** Opening INFORMATION SUPPLIED block **
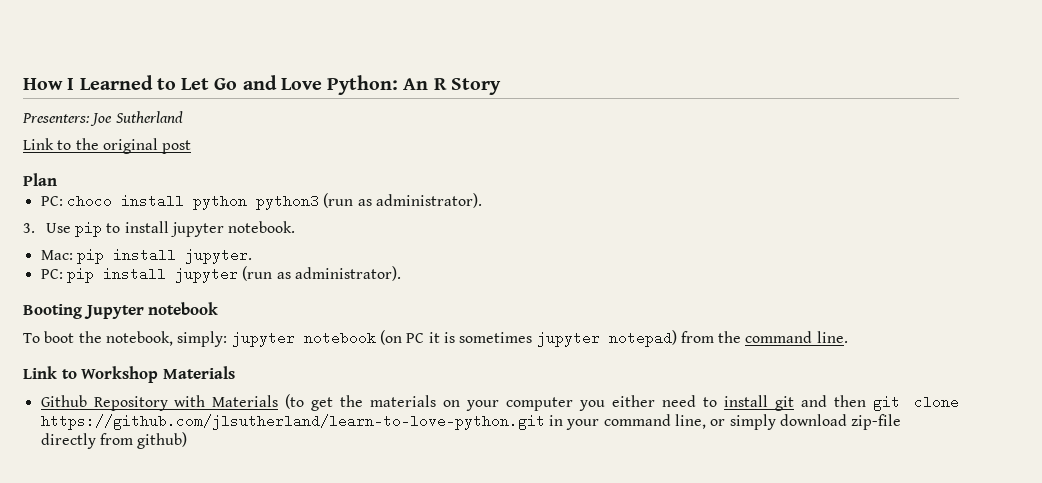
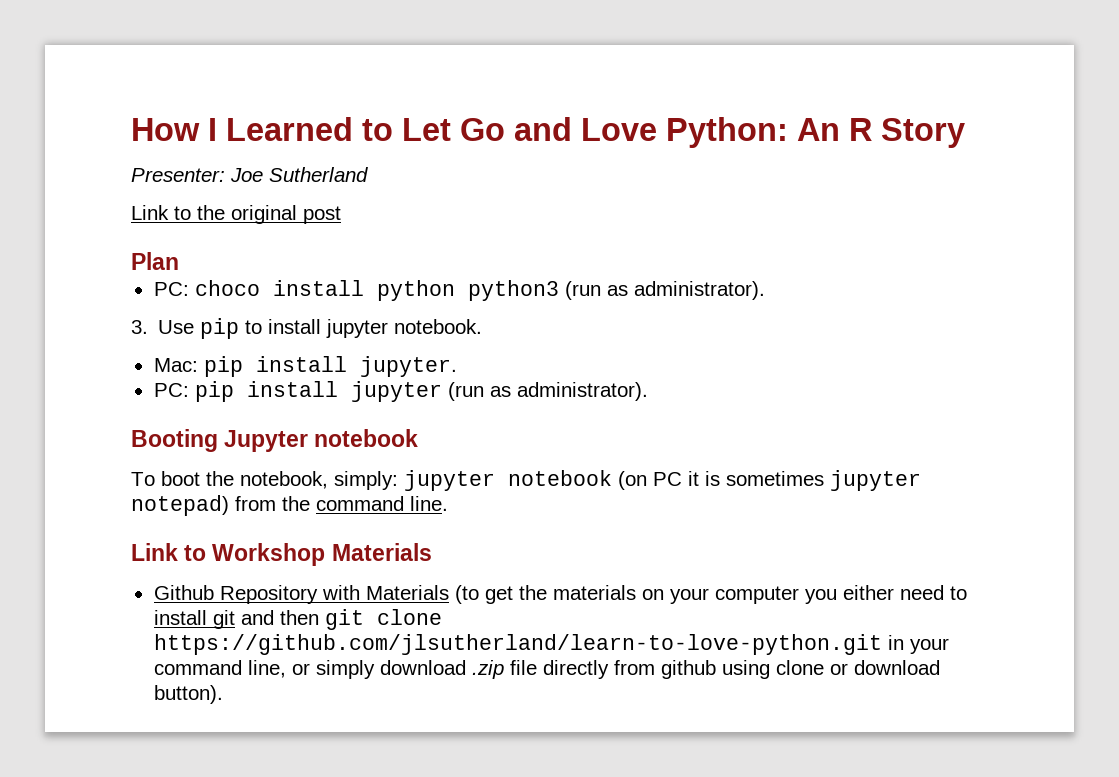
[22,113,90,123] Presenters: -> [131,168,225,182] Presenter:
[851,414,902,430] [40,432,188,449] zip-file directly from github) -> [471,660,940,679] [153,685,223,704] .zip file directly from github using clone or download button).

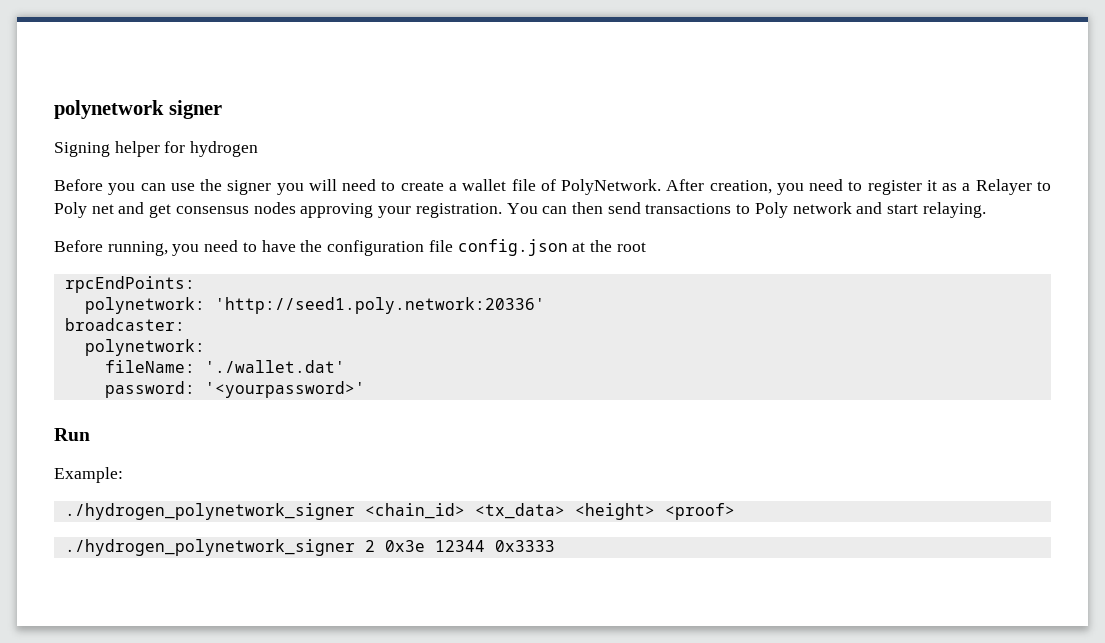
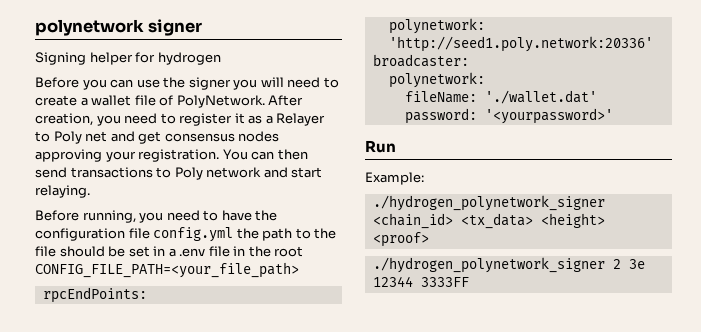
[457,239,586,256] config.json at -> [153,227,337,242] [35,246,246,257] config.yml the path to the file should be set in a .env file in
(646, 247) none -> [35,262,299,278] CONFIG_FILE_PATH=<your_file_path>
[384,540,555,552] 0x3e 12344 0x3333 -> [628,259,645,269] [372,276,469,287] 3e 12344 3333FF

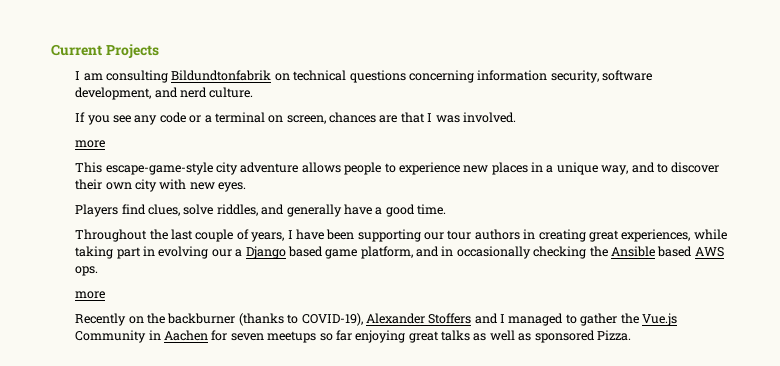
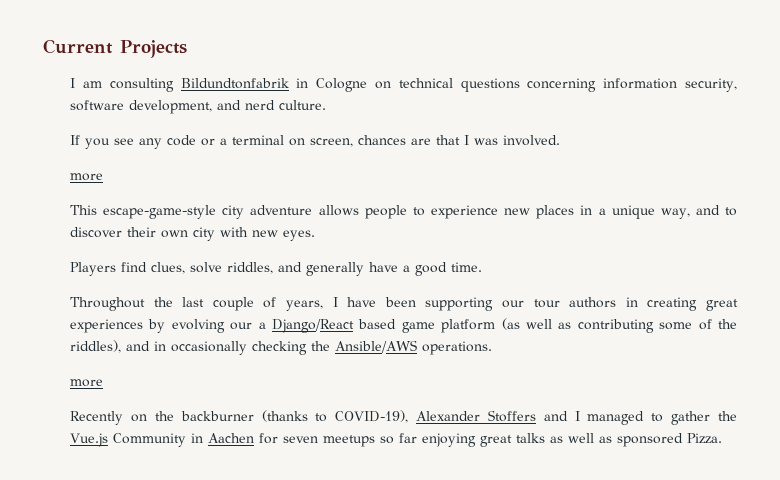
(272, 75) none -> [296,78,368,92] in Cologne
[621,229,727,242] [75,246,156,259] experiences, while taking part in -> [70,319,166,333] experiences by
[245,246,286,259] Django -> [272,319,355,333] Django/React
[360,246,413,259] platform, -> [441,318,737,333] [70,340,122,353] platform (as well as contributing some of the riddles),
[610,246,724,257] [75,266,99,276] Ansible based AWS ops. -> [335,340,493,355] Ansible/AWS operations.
** Closing INFORMATION SUPPLIED block **
** Opening INFORMATION SUPPLIED block **
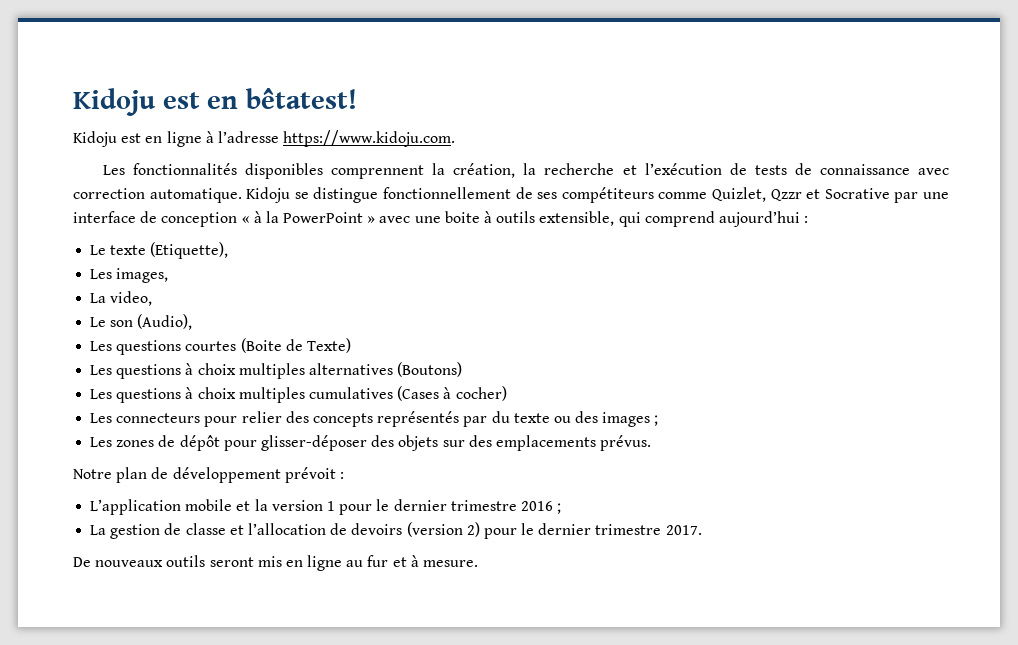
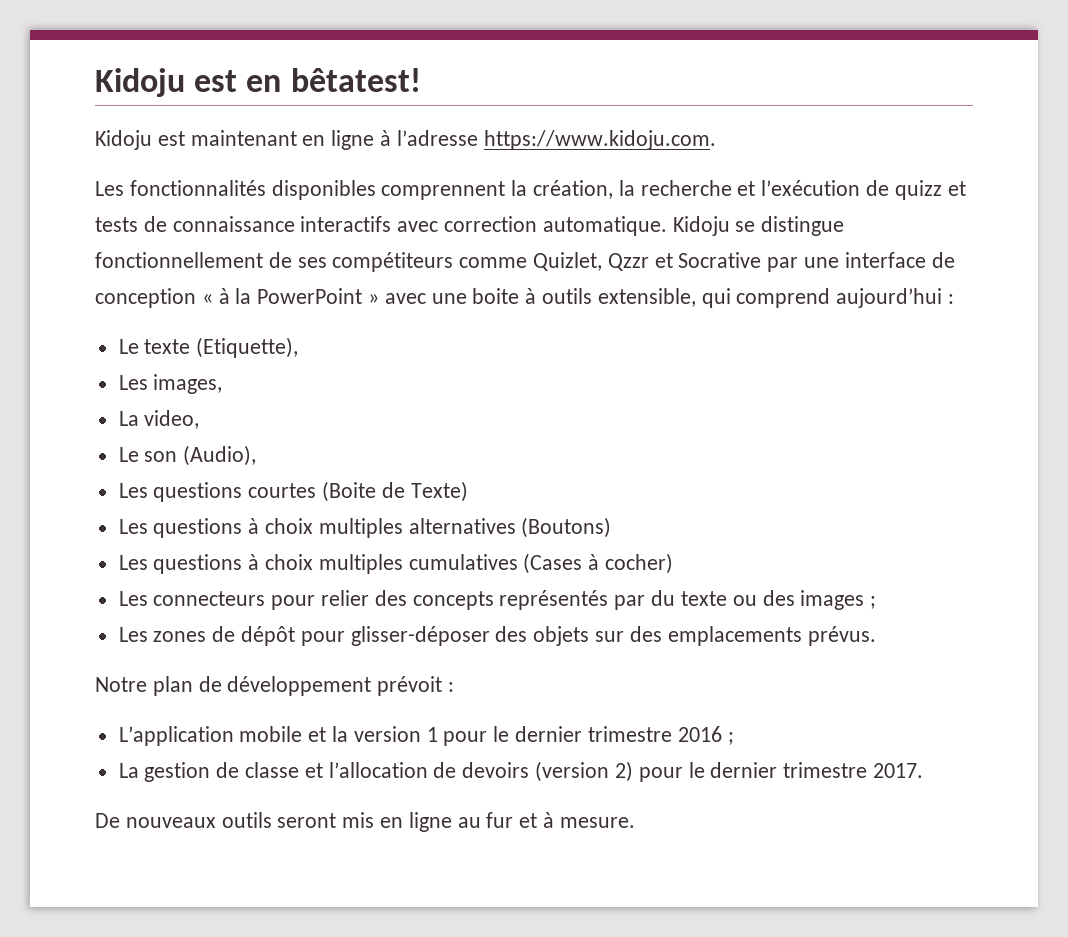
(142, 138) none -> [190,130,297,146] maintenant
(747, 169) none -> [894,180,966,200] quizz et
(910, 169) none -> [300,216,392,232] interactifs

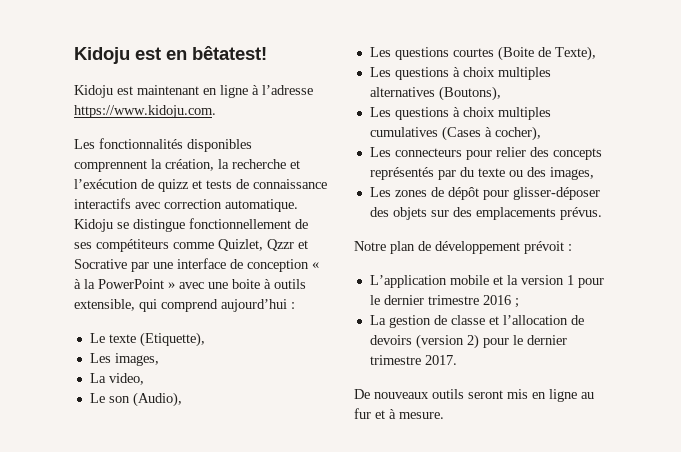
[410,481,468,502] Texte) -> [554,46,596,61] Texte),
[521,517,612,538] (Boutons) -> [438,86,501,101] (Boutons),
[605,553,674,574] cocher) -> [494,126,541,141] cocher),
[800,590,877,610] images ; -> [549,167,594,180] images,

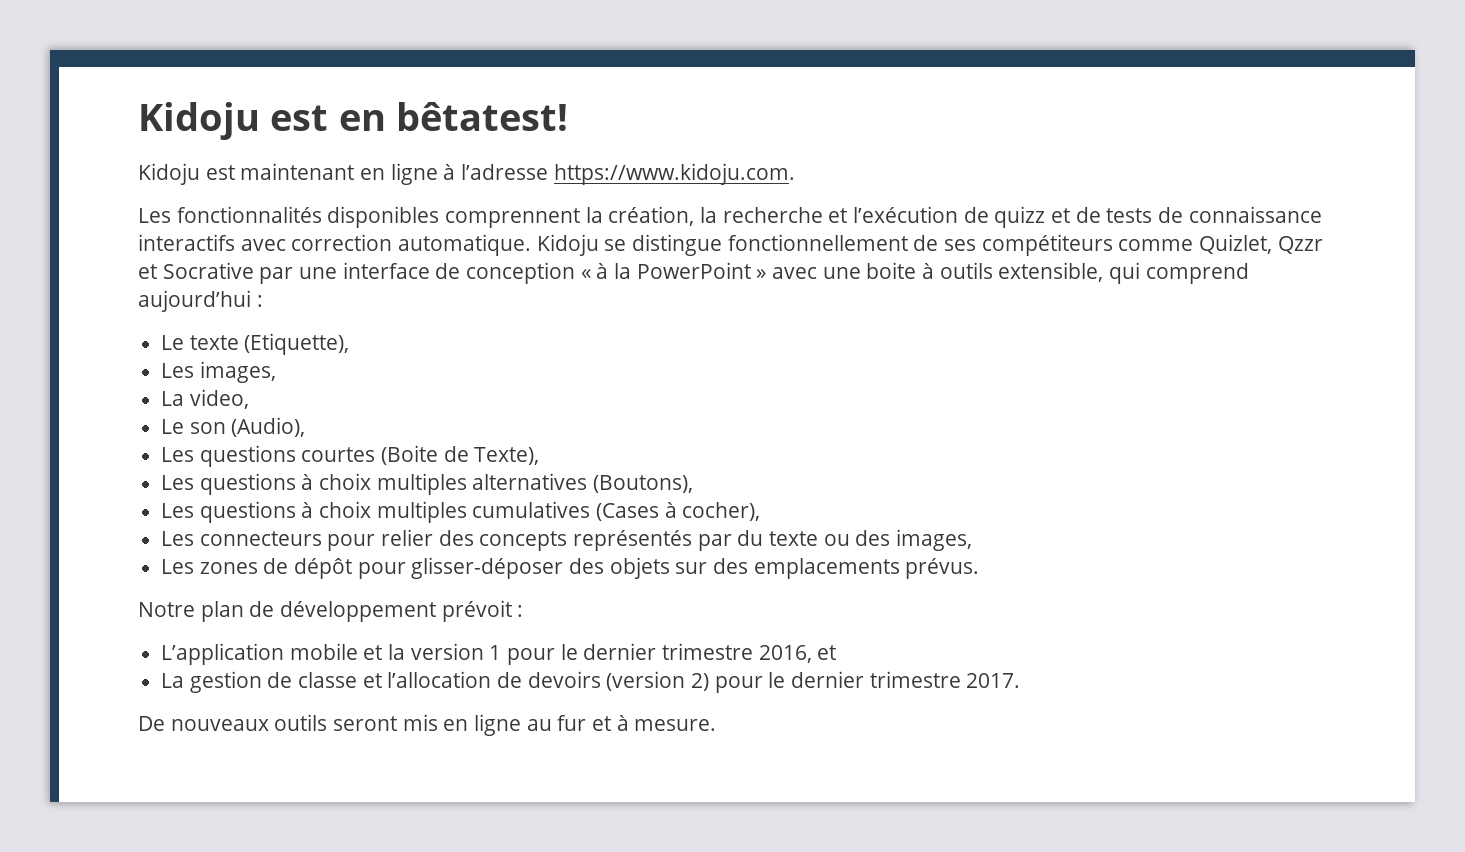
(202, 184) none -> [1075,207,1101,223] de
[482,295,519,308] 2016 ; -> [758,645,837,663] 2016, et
** Closing INFORMATION SUPPLIED block **
» **ACTIVITY**
Copy, from the lines above, each one that holds "none".

» **TASK OUTPUT**
(646, 247) none -> [35,262,299,278] CONFIG_FILE_PATH=<your_file_path>
(272, 75) none -> [296,78,368,92] in Cologne
(142, 138) none -> [190,130,297,146] maintenant
(747, 169) none -> [894,180,966,200] quizz et
(910, 169) none -> [300,216,392,232] interactifs
(202, 184) none -> [1075,207,1101,223] de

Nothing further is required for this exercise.